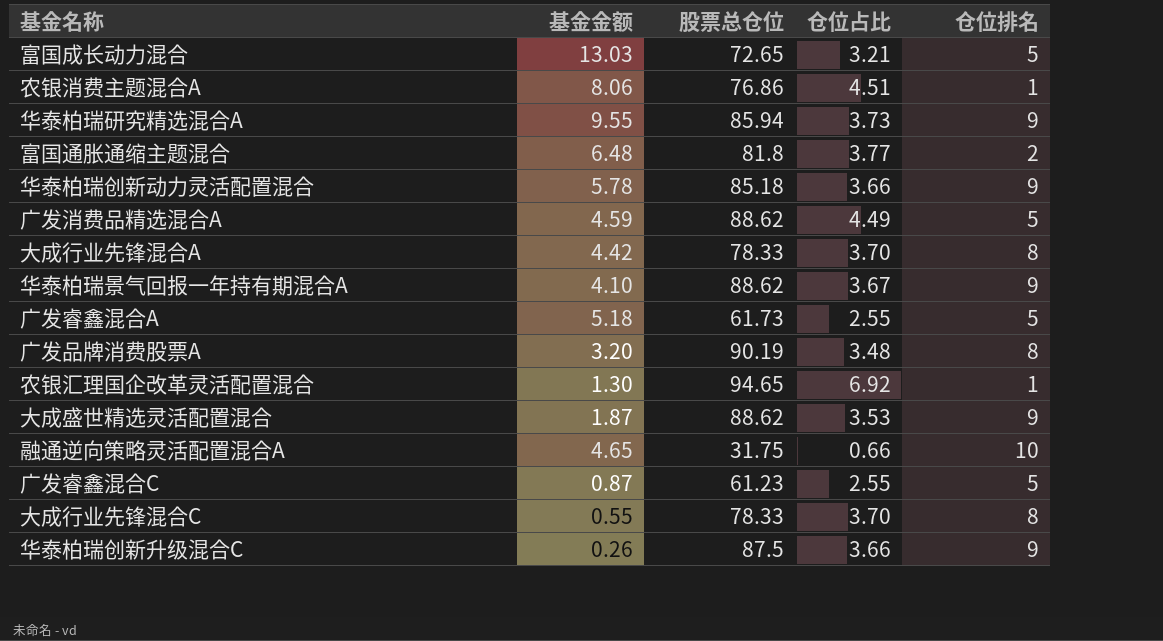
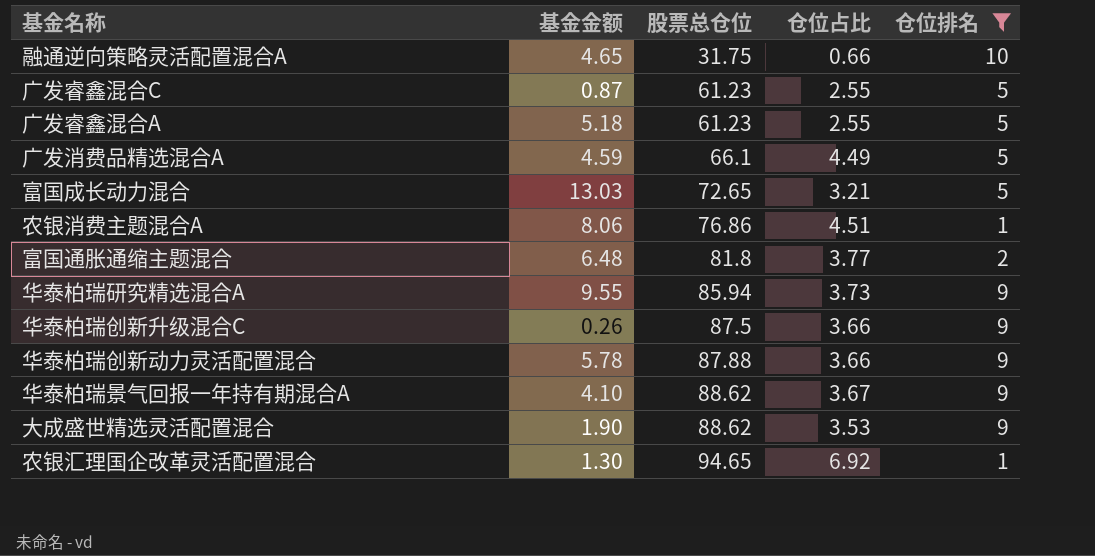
filter: none -> 仓位排名 != 8
row order: none -> 股票总仓位 ascending
广发睿鑫混合A | 股票总仓位: 61.73 -> 61.23
广发消费品精选混合A | 股票总仓位: 88.62 -> 66.1
华泰柏瑞创新动力灵活配置混合 | 股票总仓位: 85.18 -> 87.88
大成盛世精选灵活配置混合 | 基金金额: 1.87 -> 1.90

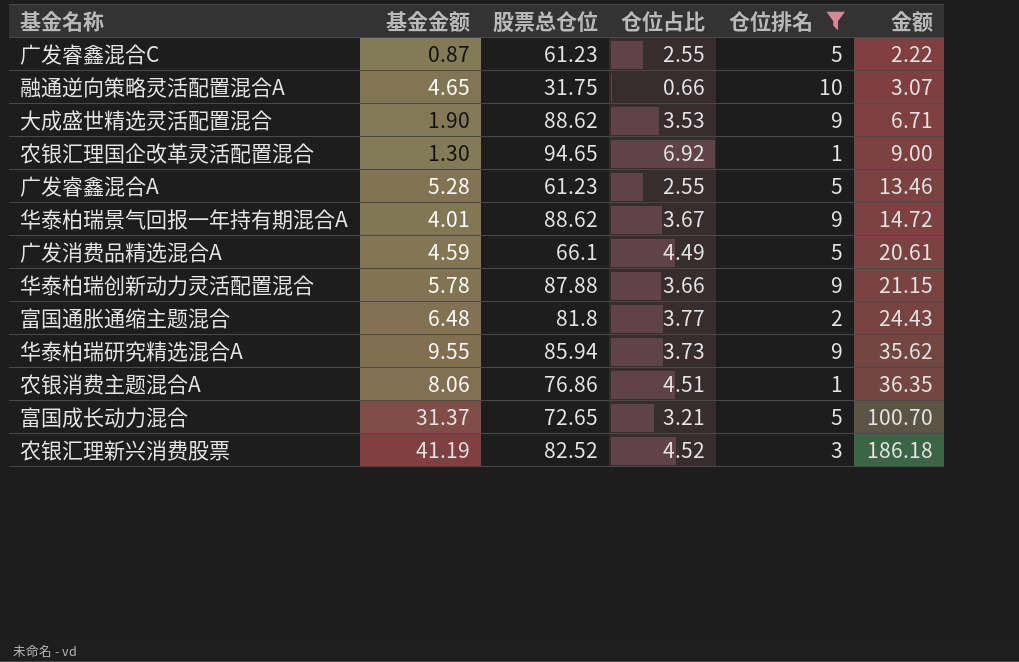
row order: 股票总仓位 ascending -> 金额 ascending
column 金额 | formula: none -> [基金金额] * [仓位占比]
row 华泰柏瑞创新升级混合C: 0.26 | 87.5 | 3.66 | 9 -> none
广发睿鑫混合A | 基金金额: 5.18 -> 5.28
华泰柏瑞景气回报一年持有期混合A | 基金金额: 4.10 -> 4.01
富国成长动力混合 | 基金金额: 13.03 -> 31.37
row 农银汇理新兴消费股票: none -> 41.19 | 82.52 | 4.52 | 3 | 186.18

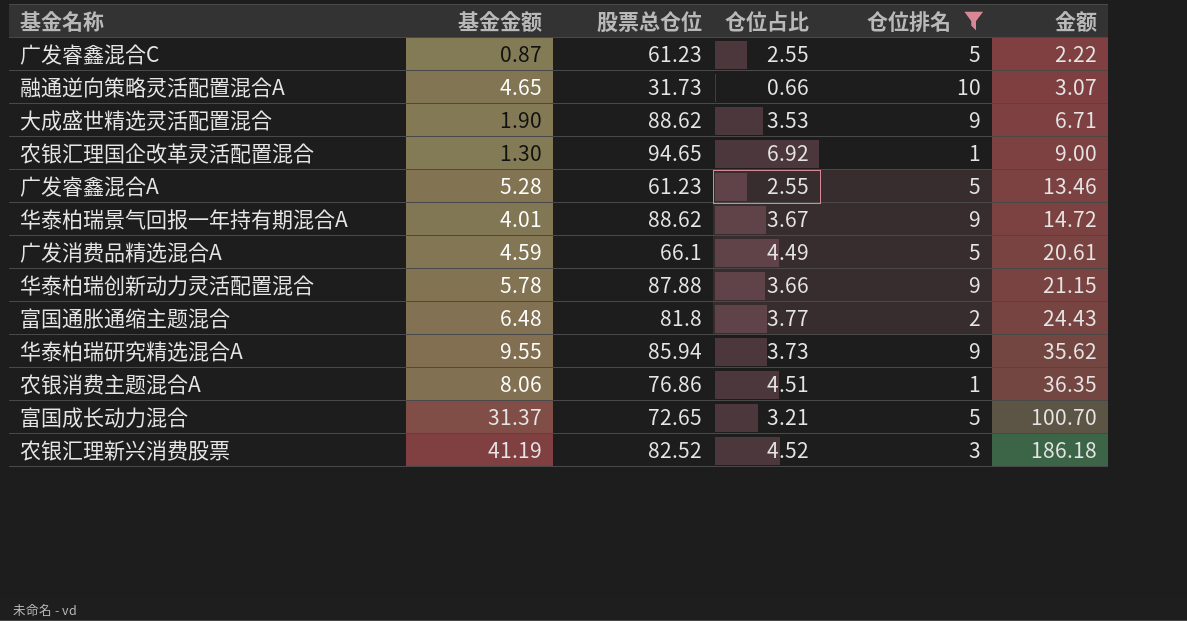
融通逆向策略灵活配置混合A | 股票总仓位: 31.75 -> 31.73

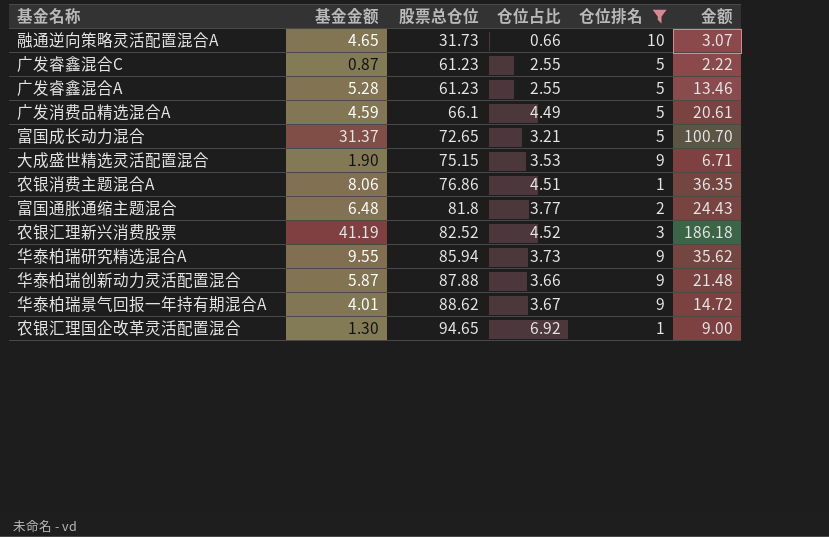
row order: 金额 ascending -> 股票总仓位 ascending
大成盛世精选灵活配置混合 | 股票总仓位: 88.62 -> 75.15
华泰柏瑞创新动力灵活配置混合 | 基金金额: 5.78 -> 5.87
华泰柏瑞创新动力灵活配置混合 | 金额: 21.15 -> 21.48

_ _ _ _ _ _ _

**Problem requirements**
Going through the records above, count the lines that include the word "广发睿鑫混合A". Give the number alone.

**Written solution**
2